**Instructions for the task:**
Tally every line in the following material that has the word "none" in it, and answer with that figure alone.

**Excerpted data:**
Content starts

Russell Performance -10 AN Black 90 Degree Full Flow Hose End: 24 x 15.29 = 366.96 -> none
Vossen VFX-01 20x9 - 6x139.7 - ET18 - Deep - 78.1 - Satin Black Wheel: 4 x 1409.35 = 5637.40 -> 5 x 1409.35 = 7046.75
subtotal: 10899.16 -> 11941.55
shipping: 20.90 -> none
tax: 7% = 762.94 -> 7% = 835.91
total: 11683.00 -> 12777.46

Content ends

**Result:**
2